I am so blessed to have had the opportunity to be called her friend!

Monday, January 17, 2011

WHAT WOULD YOU ATTEMPT TO DO IF YOU KNEW YOU COULD NOT FAIL?



One of the ways I am facing my fears is going into direct selling! I do not like to pressure anyone to buy anything, but when I believe in a product and love it, I want to share it with everyone! I have been purchasing Thirty-one products for over a year now and each time I was approached to sell I would turn that person down or make a joke. You see I did not have the confidence in myself to do this. Why is that we think so little of ourselves, but build up others around us?
With my new outlook on 2011, I figured there were no more excuses or reasons, I needed to just do it. So here, I am placing myself out there but determined more than ever to not fail at this or let people or opinions get me down. I have huge goals and lots of will power so look out!
The thing I am most excited about Thirty-one is that this is all my own. I can determine how much, or how hard I am going to work. Sure, I will hate when people tell me "no", but that just means, I need to continue to look for a "YES"!
So....if you would love to learn more about Thirty-one, or would like to host a show, or catalog show, please let me know!

II Timothy 1:7 "For God didn't give us a spirit of fear, but of power, love and self-control."

Friday, January 14, 2011

A New Season In My Life

So here I go again into the blogging world, only this time it will be a lot different! You see what a year 2010 was for me personally and I feel I have to accept my new "normal" in my life. My new "normal" consists of having to accept that my dad and brother are no longer apart of this world but with their heavenly father. Oh, I am happy for them but very sad for myself that they are not around to talk to or laugh with or share ideas and dreams and everyday occurrences with. I feel I have taken people for granted in the past, and now know to cherish the moments that I am given and tell people what they mean to me when I am thinking about it instead of waiting until the next time. I feel lately there has been so much piling up on plate that it is sometimes so hard to see past the mess to what God is weaving into my life, by allowing Him to have full control.
The title of my blog is what I want this year to look like for me! I believe God has been telling me this for years, yet I refuse to listen. Let me just put it to you this way..... I AM SCARED OF JUST ABOUT EVERYTHING! Here are some of the things that terrify me. Planes, I HATE to fly and feel so envious of my friends that can just get on a plane and go anywhere. Elevators, I can't stand elevators because I am so scared of getting stuck and not being able to get out. The list goes on and on, but those have to be at the top. Those fears may not be great to you, but I think about doing something or going somewhere if I have to use either one of those things. So this year I have decided that I am going to face my fears head on and have God take the reins, not me!
I feel if I blog about not living in fear, I can look back and see how far I will hopefully have come. So if you want you can come along for the ride and pray for me as I conquer these strongholds in my life.

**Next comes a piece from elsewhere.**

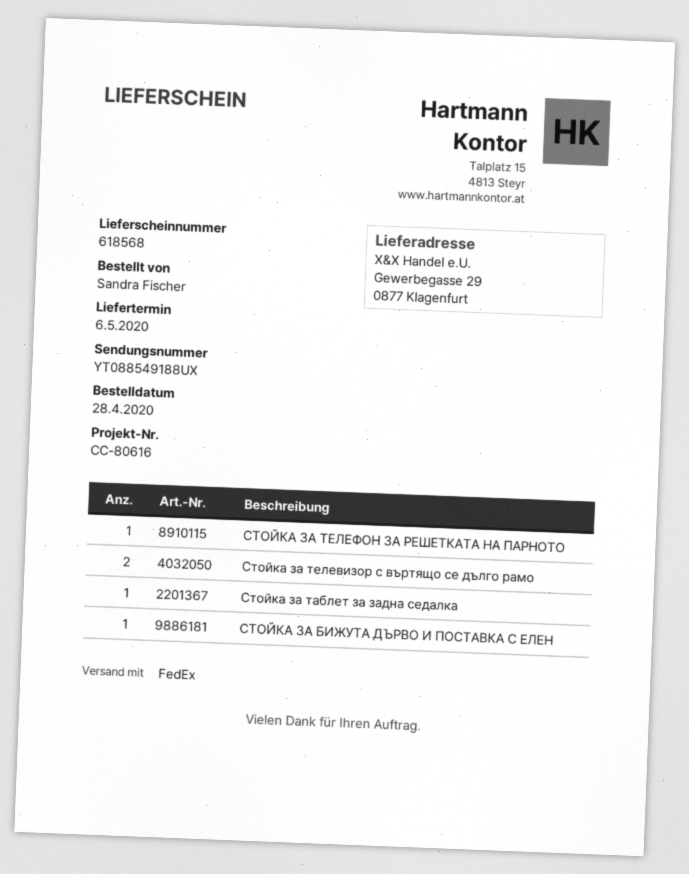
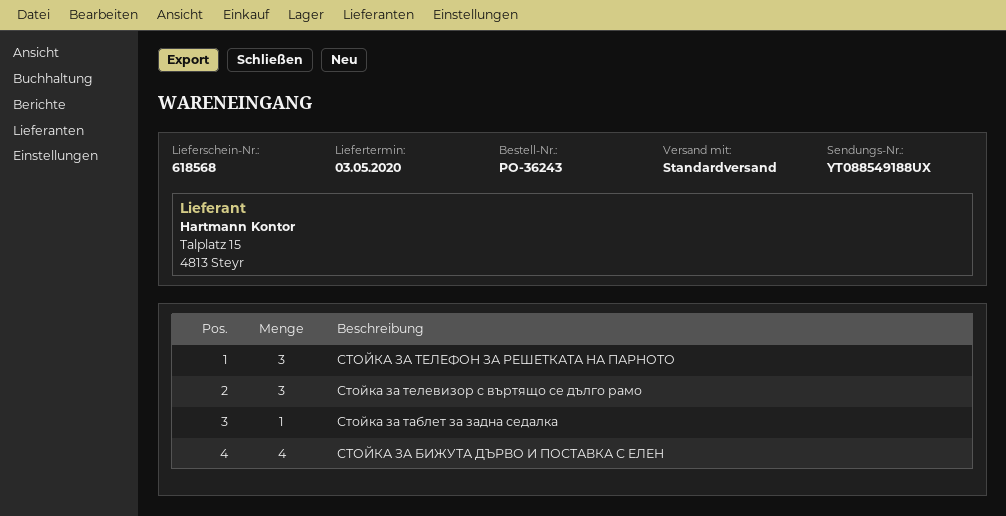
delivery date: 2020-05-06 -> 2020-05-03
shipping method: FedEx -> standard
СТОЙКА ЗА ТЕЛЕФОН ЗА РЕШЕТКАТА НА ПАРНОТО: 1 -> 3
Стойка за телевизор с въртящо се дълго рамо: 2 -> 3
СТОЙКА ЗА БИЖУТА ДЪРВО И ПОСТАВКА С ЕЛЕН: 1 -> 4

In Isaiah 43:1-4 (MSG) it says "Don't be afraid, I've redeemed you. I've called your name. You're mine. When you're in over your head, I'll be there with you. When you're in rough waters, you will not go down. When you're between a rock and a hard place, it won't be a dead end - Because I am God, your personal God, The Holy of Israel, your Savior. I paid a huge price for you...! THAT's how much you mean to me! THAT's how much I love you!

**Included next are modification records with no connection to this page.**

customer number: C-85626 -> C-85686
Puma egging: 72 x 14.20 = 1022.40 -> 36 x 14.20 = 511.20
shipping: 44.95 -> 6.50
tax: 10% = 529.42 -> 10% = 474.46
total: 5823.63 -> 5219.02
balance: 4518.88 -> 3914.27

You know I have two sets of eyes on me at all times, and my children need to see that their mom can do anything because I have a Heavenly Father who loves me and will not leave me, even when I am scared.
The one thing I can say I have learned from my dad and brother's death is that I am NO LONGER scared of death! I have had to face it and although it is hard and will continue to be hard to accept, I know it's not the end, it is only a new beginning!